Стратегия щадить или не щадить пленных на том или ином этапе военной кампании применялась в зависимости от текущих обстоятельств или настроения полководца. Одна стратегия могла чисто случайно заменять другую. Но нельзя отрицать, что осадные войны всегда сопровождались жестокостью. Разумеется, во многих случаях масштабы резни преувеличивались, по мере того как хронисты подчеркивали страшную месть правителей по отношению к мятежникам или врагам, но зачастую все так и происходило на самом деле: такие меры были призваны деморализовать вражеские гарнизоны и принудить их к скорой сдаче крепости. Если солдат без колебаний совершал жестокость во время осады, то это происходило потому, что он сам, окажись в подобной ситуации, испытал бы ту же участь. Жестокости и зверства не предназначались для запугивания только мирных жителей. Если гарнизоны оказывали сопротивление, то им в случае поражения было уготовано самое страшное.
Эти угрозы не всегда выполнялись, однако в любом случае гарнизон взваливал на себя очень большой риск. Когда герцог Бурбонский прибыл к стенам Молеона в Пуату в 1381 году, то предложил крепости лишь один шанс для сдачи. Он пригрозил, что если гарнизон не сдастся немедленно, то все потом будут повешены в назидание остальным, кто может оказать сопротивление. Гарнизон не пришлось долго уговаривать: он сдался. В 1224 году Генрих III пригрозил гарнизону Бедфорда, что всех защитников ждет эшафот, если они продолжат упорствовать и не сдадут замок. Когда начался штурм, гарнизон был повержен, а потом всех повесили. Данстебльская хроника оценивает численность гарнизона в восемьдесят рыцарей и воинов (хотя их могло оказаться лишь немногим более двух десятков, при этом троих помиловали при вмешательстве вельмож Генриха. Генрих старался подавить зло в самом зародыше. Бедфорд в этом смысле являлся пунктом сбора мятежников. Король действовал решительно и разослал послания, требующие не идти на компромисс с бунтовщиками.
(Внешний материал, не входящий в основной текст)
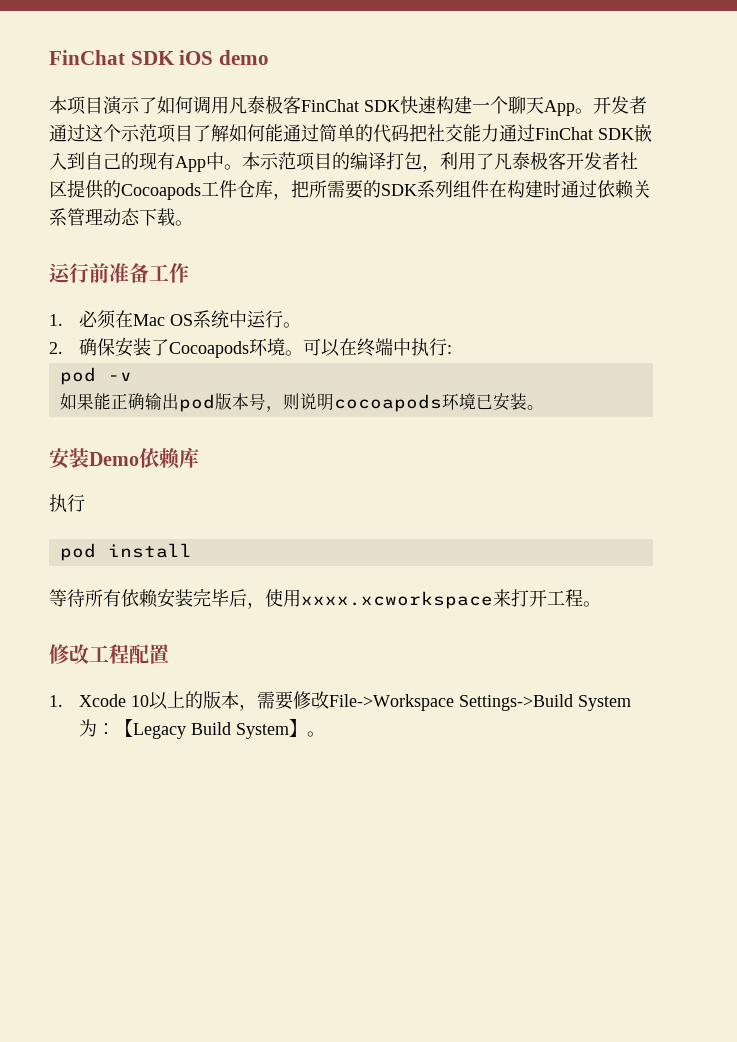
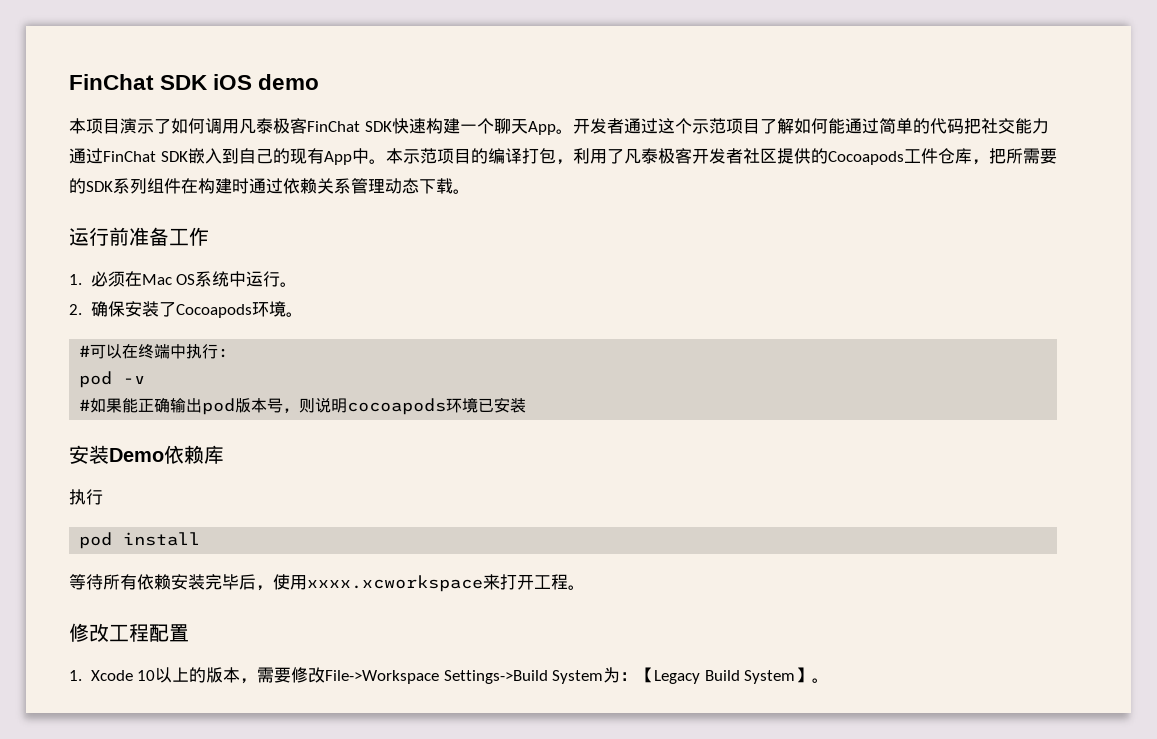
- 2.确保安装了Cocoapods环境。可以在终端中执行:
+ 2.确保安装了Cocoapods环境。
+ #可以在终端中执行:
- 如果能正确输出pod版本号，则说明cocoapods环境已安装。
+ #如果能正确输出pod版本号，则说明cocoapods环境已安装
Угрозы подкреплялись делами. Репутация Вильгельма Завоевателя как безжалостного полководца сформировалась во время войн, которые он вел в своем герцогстве Нормандия. В 1049 году он взял укрепление под Алансоном на северо-западе Франции и велел отрубить защитникам руки и ноги, что даже современники сочли крайней жестокостью. Как отмечает Джон Джиллинджем, «свирепость Вильгельма убедила жителей Алансона в том, что, если они желают сохранить себе руки и ноги, то должны поскорее сдаться. Гарнизон Домфронта также предпочел сложить оружие под впечатлением столь сурового обращения с побежденными».